Whispers emerged shortly after the Jacksonville Jaguars parted ways with general manager Trent Baalke this week that Tampa Bay Buccaneers offensive coordinator Liam Coen could reconsider becoming Jacksonville’s next head coach. This was despite Coen having agreed to a new contract with the Buccaneers that, per Albert Breer of Sports Illustrated, would’ve made Coen “the highest-paid coordinator in NFL history, and by a healthy margin.”
Later Thursday night, it was learned that Coen would take the Jacksonville job. The Buccaneers seem to have strongly reacted to this defection.

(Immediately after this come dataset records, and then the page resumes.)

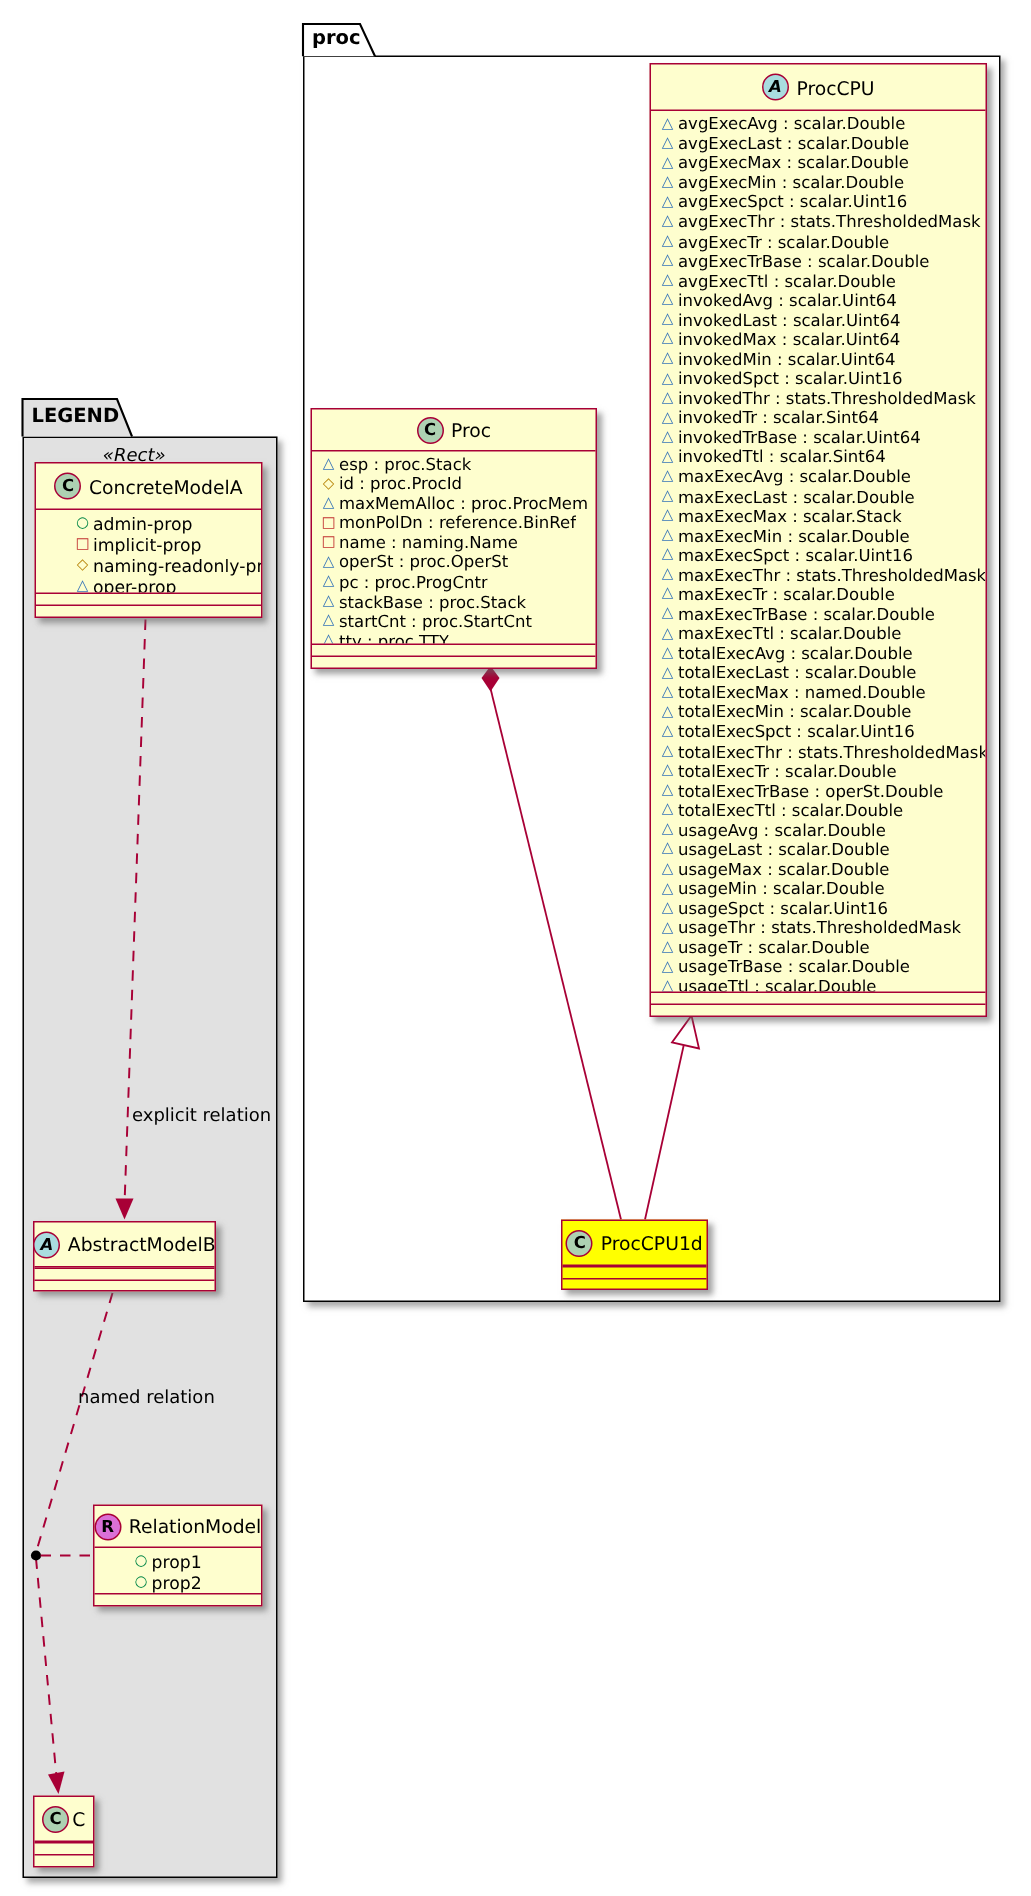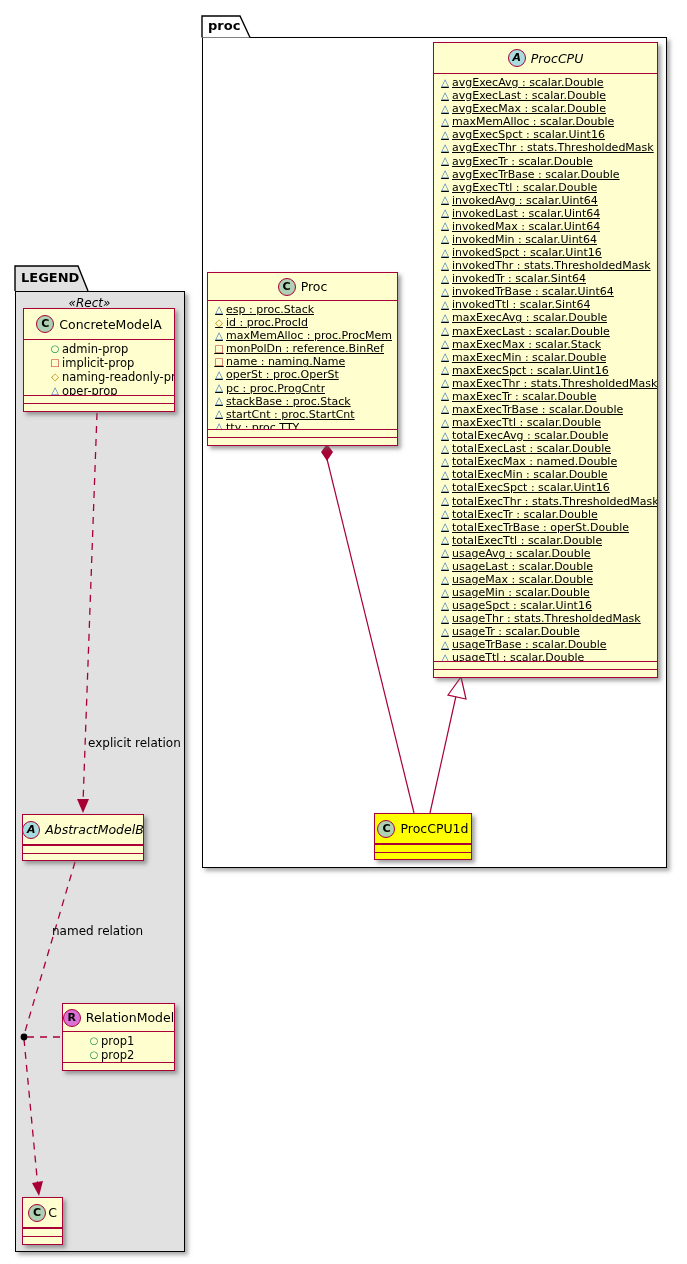"ProcCPU" .class-name.italic { font-style: italic -> none }
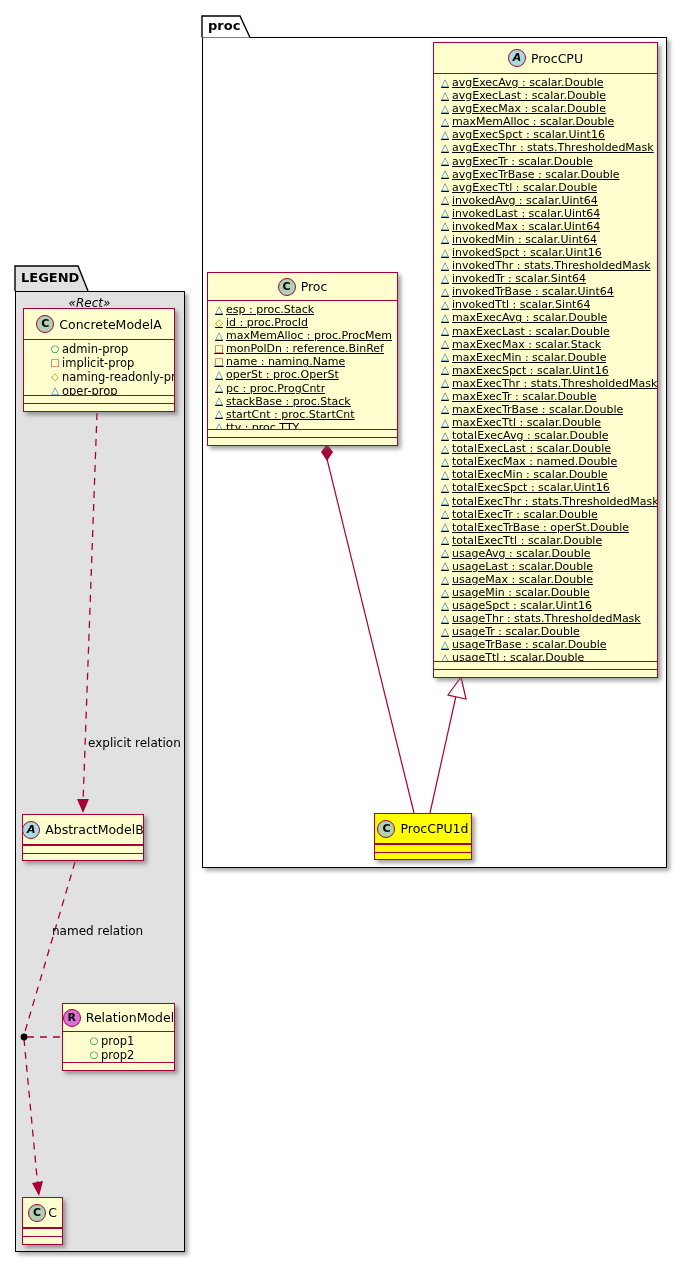"avgExecAvg : scalar.Double" .dense .attr-row { text-decoration: underline -> none }
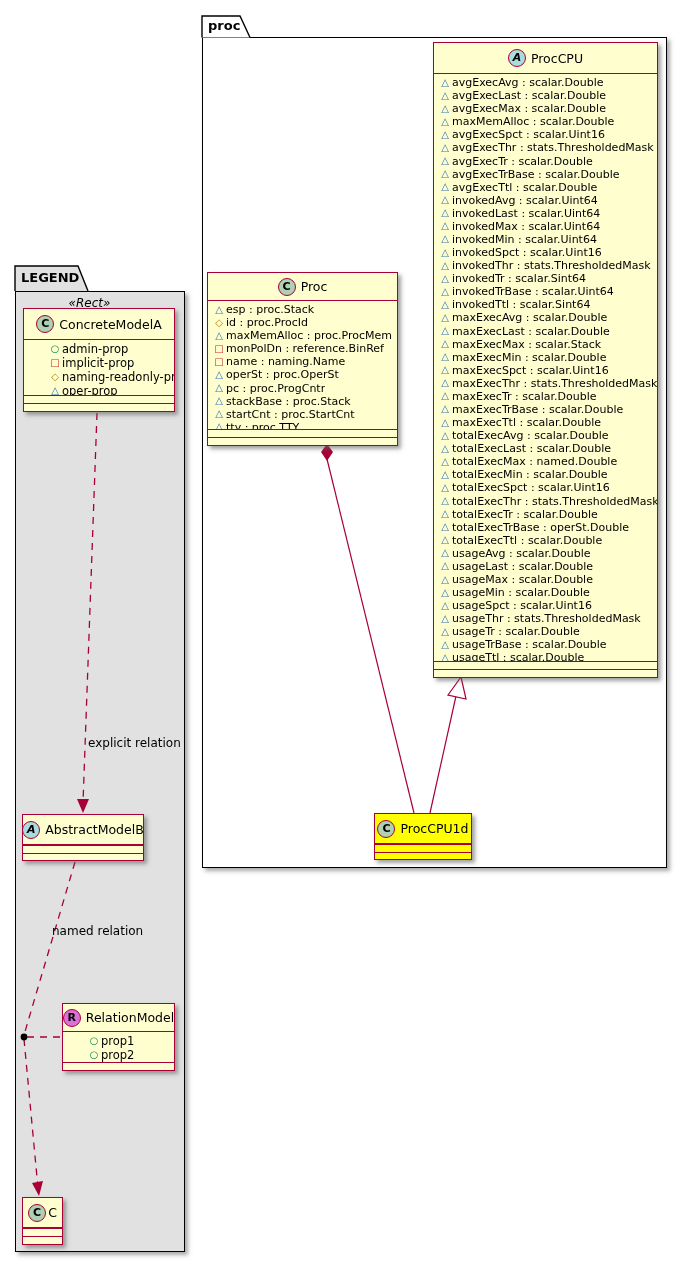"maxMemAlloc : scalar.Double" span.attr-text { text: maxMemAlloc -> avgExecMin }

“Liam Coen has his thoughts and the Buccaneers have their thoughts,” ESPN’s Adam Schefter said on “The Pat McAfee Show” on Friday, as shared by the JoeBucsFan website. “And you can believe whatever you want. I can tell you there’s two different schools of thought. I would just say this: In 20 years, this century, since the turn of the century — I don’t remember the last time I’ve heard one team this hot and bothered by a coach taking another deal.”
Breer detailed how Coen avoided signing his new Buccaneers contract from Wednesday afternoon through Thursday morning before “Coen’s agent got back to the Bucs and informed them that his client was tending to a personal matter.” Specifically, Rick Stroud of the Tampa Bay Times reported Wednesday evening that “Coen contacted head coach Todd Bowles around 5 p.m. Thursday” and “said he had been with one of his kids, who had taken ill, at a doctor’s office.”
Breer added that Coen also told Bowles “that things had materially changed in Jacksonville and that he was going to travel there to explore the opening.”
Breer continued: “Within an hour of that phone call, a Bucs staffer got tipped off by someone in the Jaguars’ facility that Coen was already in the building.”
The rest, as the saying goes, is history.
Understandably, Bowles and Co. could feel betrayed, but former NFL player and current analyst Ross Tucker is among those who have defended Coen:
“There are a lot of different versions of what is going down,” Schefter added about the Coen situation. “I can just tell you that, I don’t remember when was the last time I heard a team that irate over a coaching decision.”
The Buccaneers and Jaguars are not set to play each other next season. Perhaps the NFL could change that before the 2025 schedule is released this spring.